(Front-end code change data)
◆ ◆ ◆ ◆ ◆ ◆ ◆
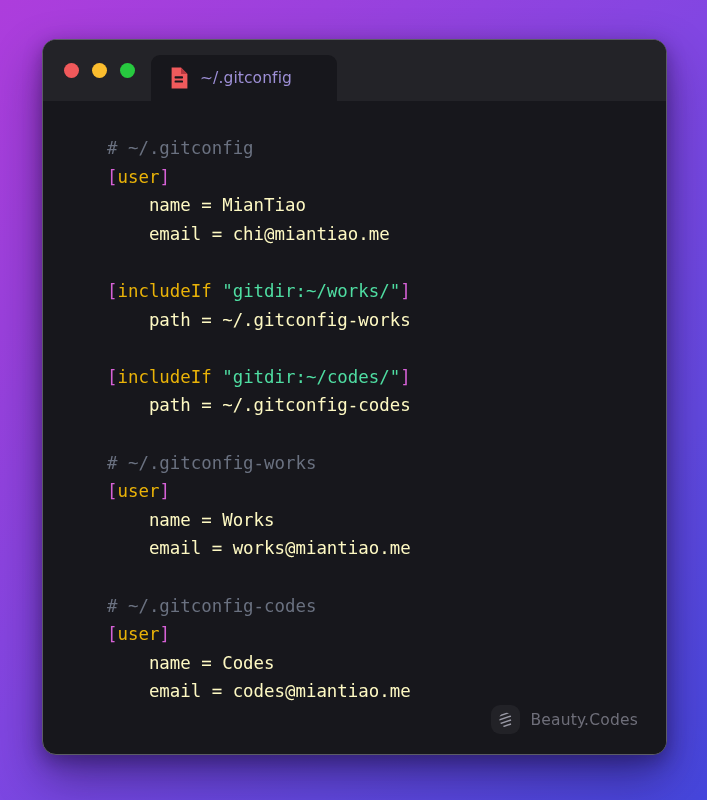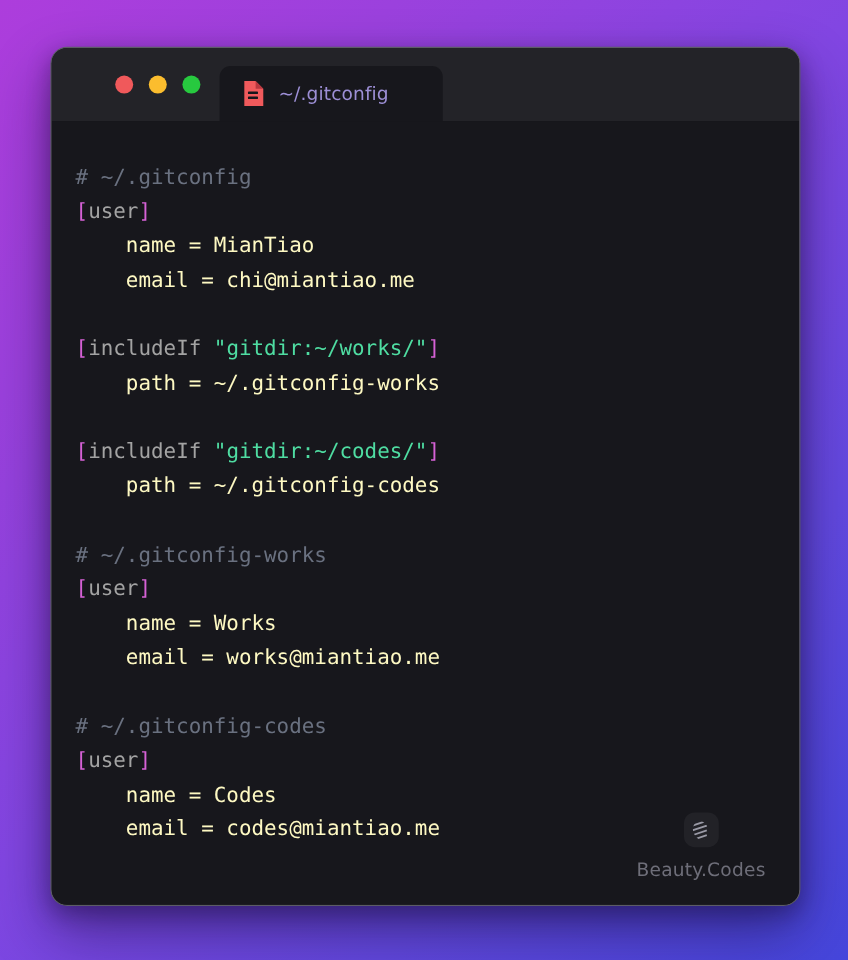--- a/index.html
+++ b/index.html
@@ -42,21 +42,20 @@
   }
 
   
   .titlebar {
     height: 61px;
     background: #232328;
     display: flex;
     align-items: flex-start;
     flex-shrink: 0;
     position: relative;
-    padding-left: 32px;
   }
 
   .traffic {
     display: flex;
     align-items: center;
     gap: 13px;
     padding: 0 16px 0 21px;
     height: 100%;
   }
 
@@ -103,48 +102,48 @@
     white-space: nowrap;
   }
 
   
   .editor {
     flex: 1;
     background: #17171c;
     padding: 33px 30px 10px 20px;
     position: relative;
     overflow: hidden;
+    margin-left: 44px;
   }
 
   .code {
     font-family: "DejaVu Sans Mono", monospace;
     font-size: 17.4px;
     line-height: 28.6px;
     white-space: pre;
     letter-spacing: 0px;
   }
 
   .ln { display: block; min-height: 28.6px; }
 
   .c-comment { color: #6a7180; }
   .c-bracket { color: #d661d6; }
-  .c-section { color: #a3a3a3; }
+  .c-section { color: #eab308; }
   .c-string  { color: #4fdda2; }
   .c-key     { color: #fef9c3; }
 
   
   .watermark {
     position: absolute;
     right: 28px;
     bottom: 20px;
     display: flex;
     align-items: center;
     gap: 10px;
     opacity: 1;
-    flex-direction: column;
   }
 
   .wm-logo {
     width: 29px;
     height: 29px;
     border-radius: 9px;
     background: #222227;
     display: flex;
     align-items: center;
     justify-content: center;

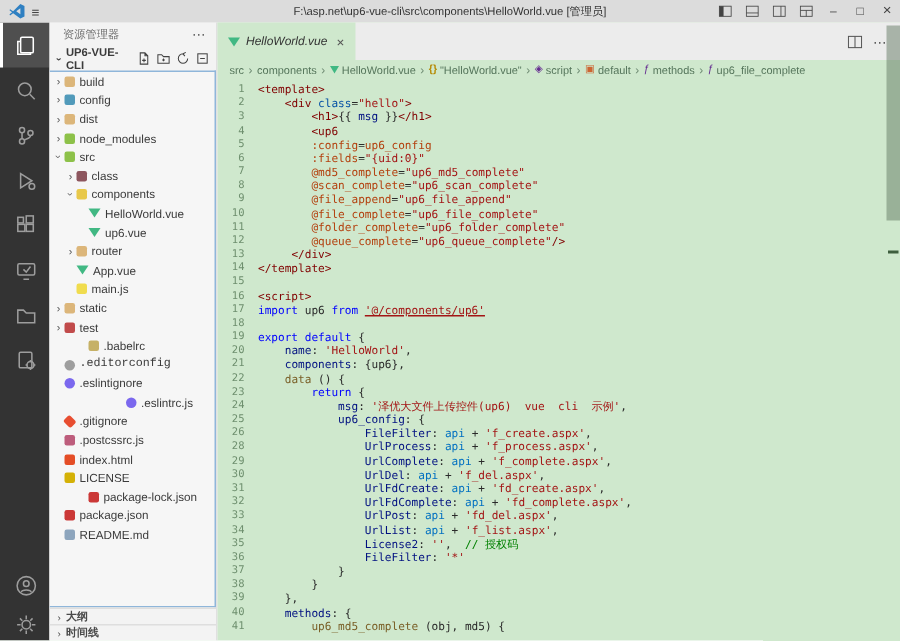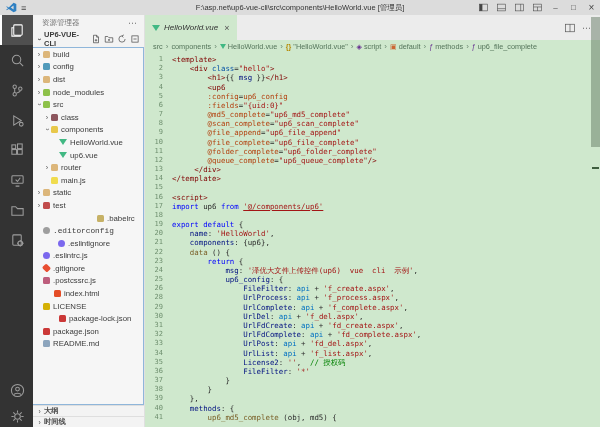--- a/index.html
+++ b/index.html
@@ -273,64 +273,69 @@
             <span class="fi fi-vue"></span>
             <span class="lbl">up6.vue</span>
           </div>
           <div class="trow" style="padding-left: 10px;">
             <span class="chev closed">›</span>
             <span class="fi fi-folder-orange"></span>
             <span class="lbl">router</span>
           </div>
           <div class="trow" style="padding-left: 10px;">
             <span class="chev "></span>
+            <span class="fi fi-vue"></span>
+            <span class="lbl">App.vue</span>
+          </div>
+          <div class="trow" style="padding-left: 10px;">
+            <span class="chev "></span>
             <span class="fi fi-js"></span>
             <span class="lbl">main.js</span>
           </div>
           <div class="trow" style="padding-left: 2px;">
             <span class="chev closed">›</span>
             <span class="fi fi-folder-orange"></span>
             <span class="lbl">static</span>
           </div>
           <div class="trow" style="padding-left: 2px;">
             <span class="chev closed">›</span>
             <span class="fi fi-folder-red"></span>
             <span class="lbl">test</span>
           </div>
-          <div class="trow" style="padding-left: 18px; margin-left: 38px;">
+          <div class="trow" style="padding-left: 18px;">
             <span class="chev "></span>
             <span class="fi fi-babel"></span>
             <span class="lbl">.babelrc</span>
           </div>
           <div class="trow" style="padding-left: 2px; font-family: Liberation Mono, monospace;">
             <span class="chev "></span>
             <span class="fi fi-editorconfig"></span>
             <span class="lbl">.editorconfig</span>
           </div>
-          <div class="trow" style="padding-left: 17px;">
+          <div class="trow" style="padding-left: 2px;">
             <span class="chev "></span>
             <span class="fi fi-eslint"></span>
             <span class="lbl">.eslintignore</span>
           </div>
-          <div class="trow" style="padding-left: 2px;">
+          <div class="trow" style="padding-left: 12px; margin-left: 31px;">
             <span class="chev "></span>
             <span class="fi fi-eslint"></span>
             <span class="lbl">.eslintrc.js</span>
           </div>
           <div class="trow" style="padding-left: 2px;">
             <span class="chev "></span>
             <span class="fi fi-git"></span>
             <span class="lbl">.gitignore</span>
           </div>
           <div class="trow" style="padding-left: 2px;">
             <span class="chev "></span>
             <span class="fi fi-postcss"></span>
             <span class="lbl">.postcssrc.js</span>
           </div>
-          <div class="trow" style="padding-left: 13px;">
+          <div class="trow" style="padding-left: 2px;">
             <span class="chev "></span>
             <span class="fi fi-html"></span>
             <span class="lbl">index.html</span>
           </div>
           <div class="trow" style="padding-left: 2px;">
             <span class="chev "></span>
             <span class="fi fi-license"></span>
             <span class="lbl">LICENSE</span>
           </div>
           <div class="trow" style="padding-left: 18px;">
◆ ◆ ◆ ◆ ◆ ◆ ◆
Working through the data above, find every line holding "family" and copy it.

     font-family: "DejaVu Sans Mono", monospace;
           <div class="trow" style="padding-left: 2px; font-family: Liberation Mono, monospace;">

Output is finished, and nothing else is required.